Would you restate the entries below word for word, leaving out the images?

• **DATA FOR ANALYSIS**:
■ ■ ■

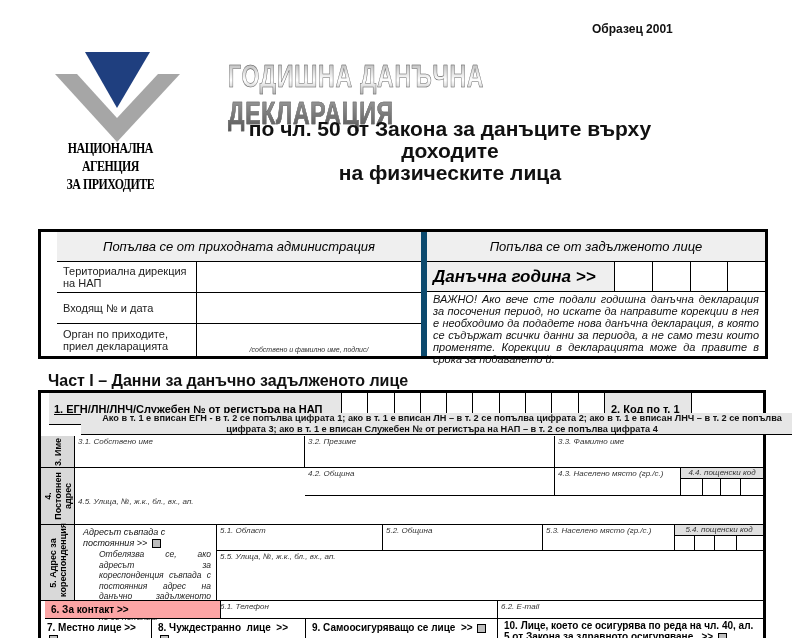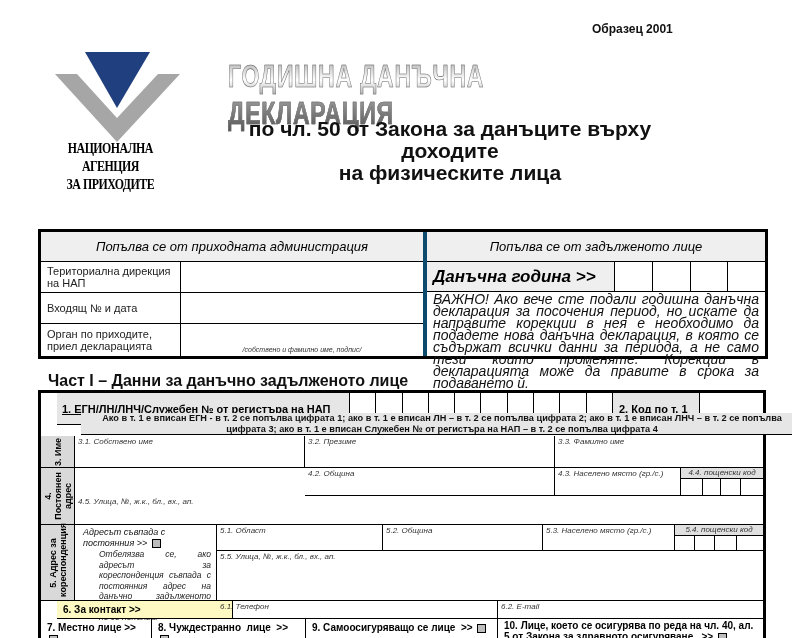--- a/index.html
+++ b/index.html
@@ -19,7 +19,7 @@
 
   
   .box1 { left: 38px; top: 229px; width: 730px; height: 130px; border: 3px solid #000; }
-  .b1-left { position: absolute; left: 0; top: 0; width: 386px; height: 100%; border-right: 4px solid #0c4a6e; }
+  .b1-left { position: absolute; left: 0; top: 0; width: 386px; height: 100%; border-right: 6px solid #0c4a6e; padding-left: 16px; }
   .b1-right { position: absolute; left: 386px; top: 0; width: 338px; height: 100%; }
   .hdr { height: 30px; background: #efefef; border-bottom: 1px solid #000; font-style: italic; font-size: 13px; display: flex; align-items: center; justify-content: center; }
   .row { display: flex; border-bottom: 1px solid #000; }

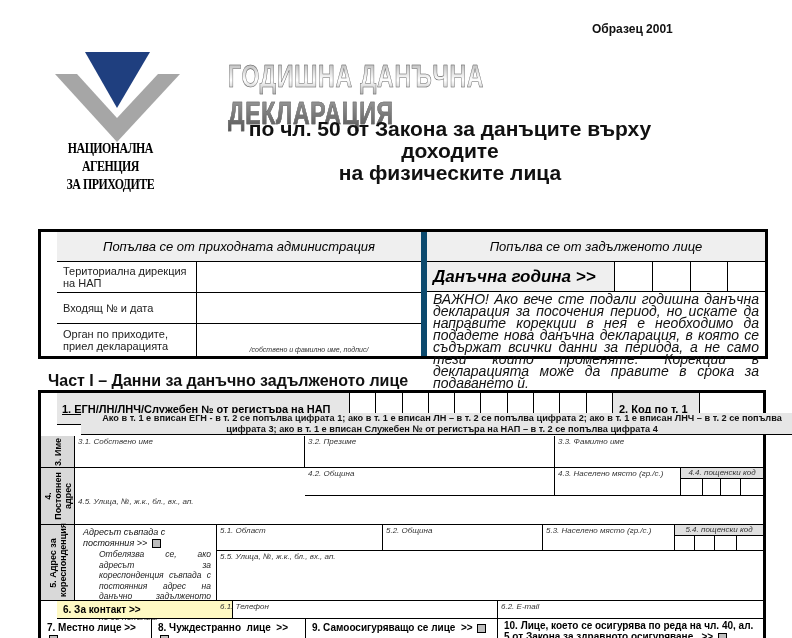--- a/index.html
+++ b/index.html
@@ -31,7 +31,7 @@
   .taxyear .ty-label { width: 188px; background: #efefef; font-weight: bold; font-style: italic; font-size: 17px; display: flex; align-items: center; padding-left: 6px; border-right: 1px solid #000; }
   .taxyear .yb { flex: 1; border-right: 1px solid #000; }
   .taxyear .yb:last-child { border-right: none; }
-  .important { font-size: 14px; font-style: italic; line-height: 12px; padding: 1px 6px; text-align: justify; color: #111; }
+  .important { font-size: 11px; font-style: italic; line-height: 12px; padding: 1px 6px; text-align: justify; color: #111; }
 
   
   .part-title { left: 48px; top: 372px; font-weight: bold; font-size: 16px; color: #111; }

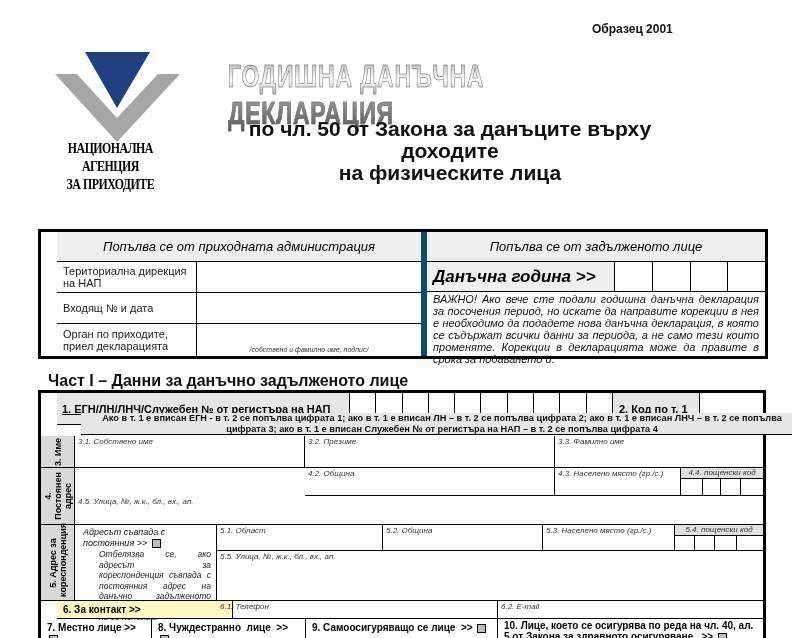--- a/index.html
+++ b/index.html
@@ -36,7 +36,7 @@
   
   .part-title { left: 48px; top: 372px; font-weight: bold; font-size: 16px; color: #111; }
   .box2 { left: 38px; top: 390px; width: 728px; height: 260px; border: 3px solid #000; border-bottom: none; }
-  .r1 { position: absolute; left: 16px; top: 0; width: 100%; height: 32px; border-bottom: 1px solid #000; display: flex; text-decoration: underline; }
+  .r1 { position: absolute; left: 8px; top: 0; width: 100%; height: 32px; border-bottom: 1px solid #000; display: flex; text-decoration: underline; }
   .r1 .l { width: 293px; background: #e6e6e6; font-weight: bold; font-size: 11px; display: flex; align-items: center; padding-left: 5px; border-right: 1px solid #000; }
   .r1 .digit { width: 26.3px; border-right: 1px solid #000; }
   .r1 .code { width: 87px; background: #e6e6e6; font-weight: bold; font-size: 11px; display: flex; align-items: center; padding-left: 6px; border-right: 1px solid #000; }

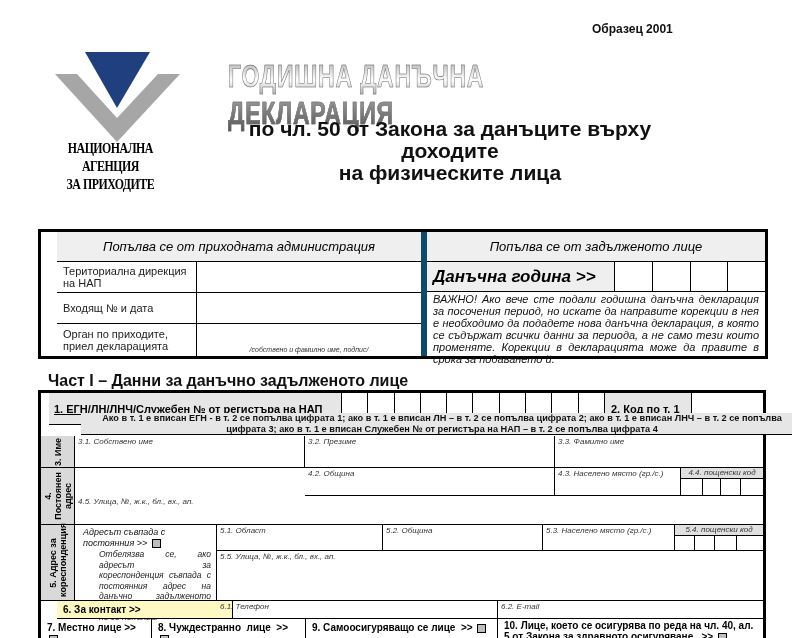--- a/index.html
+++ b/index.html
@@ -52,7 +52,7 @@
   .same-addr .t { font-size: 9px; line-height: 11px; color: #111; }
   .cb { display: inline-block; width: 9px; height: 9px; border: 1px solid #000; background: #bdbdbd; vertical-align: middle; margin-left: 2px; }
   .same-addr .note { text-align: justify; margin-left: 16px; }
-  .contact-lab { position: absolute; left: 16px; top: 208px; width: 457px; height: 18px; background: #fef9c3; border-right: 1px solid #000; border-bottom: 1px solid #000; font-weight: bold; font-size: 10px; padding: 3px 6px; }
+  .contact-lab { position: absolute; left: 4px; top: 208px; width: 457px; height: 18px; background: #fca5a5; border-right: 1px solid #000; border-bottom: 1px solid #000; font-weight: bold; font-size: 10px; padding: 3px 6px; }
   .flag { position: absolute; top: 226px; height: 24px; border-right: 1px solid #000; font-weight: bold; font-size: 10px; padding: 3px 6px; line-height: 11px; }
 </style>
 </head>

■ ■ ■

• **ANSWER TO THIS TASK**:
--- a/index.html
+++ b/index.html
@@ -19,7 +19,7 @@
 
   
   .box1 { left: 38px; top: 229px; width: 730px; height: 130px; border: 3px solid #000; }
-  .b1-left { position: absolute; left: 0; top: 0; width: 386px; height: 100%; border-right: 4px solid #0c4a6e; }
+  .b1-left { position: absolute; left: 0; top: 0; width: 386px; height: 100%; border-right: 6px solid #0c4a6e; padding-left: 16px; }
   .b1-right { position: absolute; left: 386px; top: 0; width: 338px; height: 100%; }
   .hdr { height: 30px; background: #efefef; border-bottom: 1px solid #000; font-style: italic; font-size: 13px; display: flex; align-items: center; justify-content: center; }
   .row { display: flex; border-bottom: 1px solid #000; }

--- a/index.html
+++ b/index.html
@@ -31,7 +31,7 @@
   .taxyear .ty-label { width: 188px; background: #efefef; font-weight: bold; font-style: italic; font-size: 17px; display: flex; align-items: center; padding-left: 6px; border-right: 1px solid #000; }
   .taxyear .yb { flex: 1; border-right: 1px solid #000; }
   .taxyear .yb:last-child { border-right: none; }
-  .important { font-size: 14px; font-style: italic; line-height: 12px; padding: 1px 6px; text-align: justify; color: #111; }
+  .important { font-size: 11px; font-style: italic; line-height: 12px; padding: 1px 6px; text-align: justify; color: #111; }
 
   
   .part-title { left: 48px; top: 372px; font-weight: bold; font-size: 16px; color: #111; }

--- a/index.html
+++ b/index.html
@@ -36,7 +36,7 @@
   
   .part-title { left: 48px; top: 372px; font-weight: bold; font-size: 16px; color: #111; }
   .box2 { left: 38px; top: 390px; width: 728px; height: 260px; border: 3px solid #000; border-bottom: none; }
-  .r1 { position: absolute; left: 16px; top: 0; width: 100%; height: 32px; border-bottom: 1px solid #000; display: flex; text-decoration: underline; }
+  .r1 { position: absolute; left: 8px; top: 0; width: 100%; height: 32px; border-bottom: 1px solid #000; display: flex; text-decoration: underline; }
   .r1 .l { width: 293px; background: #e6e6e6; font-weight: bold; font-size: 11px; display: flex; align-items: center; padding-left: 5px; border-right: 1px solid #000; }
   .r1 .digit { width: 26.3px; border-right: 1px solid #000; }
   .r1 .code { width: 87px; background: #e6e6e6; font-weight: bold; font-size: 11px; display: flex; align-items: center; padding-left: 6px; border-right: 1px solid #000; }

--- a/index.html
+++ b/index.html
@@ -52,7 +52,7 @@
   .same-addr .t { font-size: 9px; line-height: 11px; color: #111; }
   .cb { display: inline-block; width: 9px; height: 9px; border: 1px solid #000; background: #bdbdbd; vertical-align: middle; margin-left: 2px; }
   .same-addr .note { text-align: justify; margin-left: 16px; }
-  .contact-lab { position: absolute; left: 16px; top: 208px; width: 457px; height: 18px; background: #fef9c3; border-right: 1px solid #000; border-bottom: 1px solid #000; font-weight: bold; font-size: 10px; padding: 3px 6px; }
+  .contact-lab { position: absolute; left: 4px; top: 208px; width: 457px; height: 18px; background: #fca5a5; border-right: 1px solid #000; border-bottom: 1px solid #000; font-weight: bold; font-size: 10px; padding: 3px 6px; }
   .flag { position: absolute; top: 226px; height: 24px; border-right: 1px solid #000; font-weight: bold; font-size: 10px; padding: 3px 6px; line-height: 11px; }
 </style>
 </head>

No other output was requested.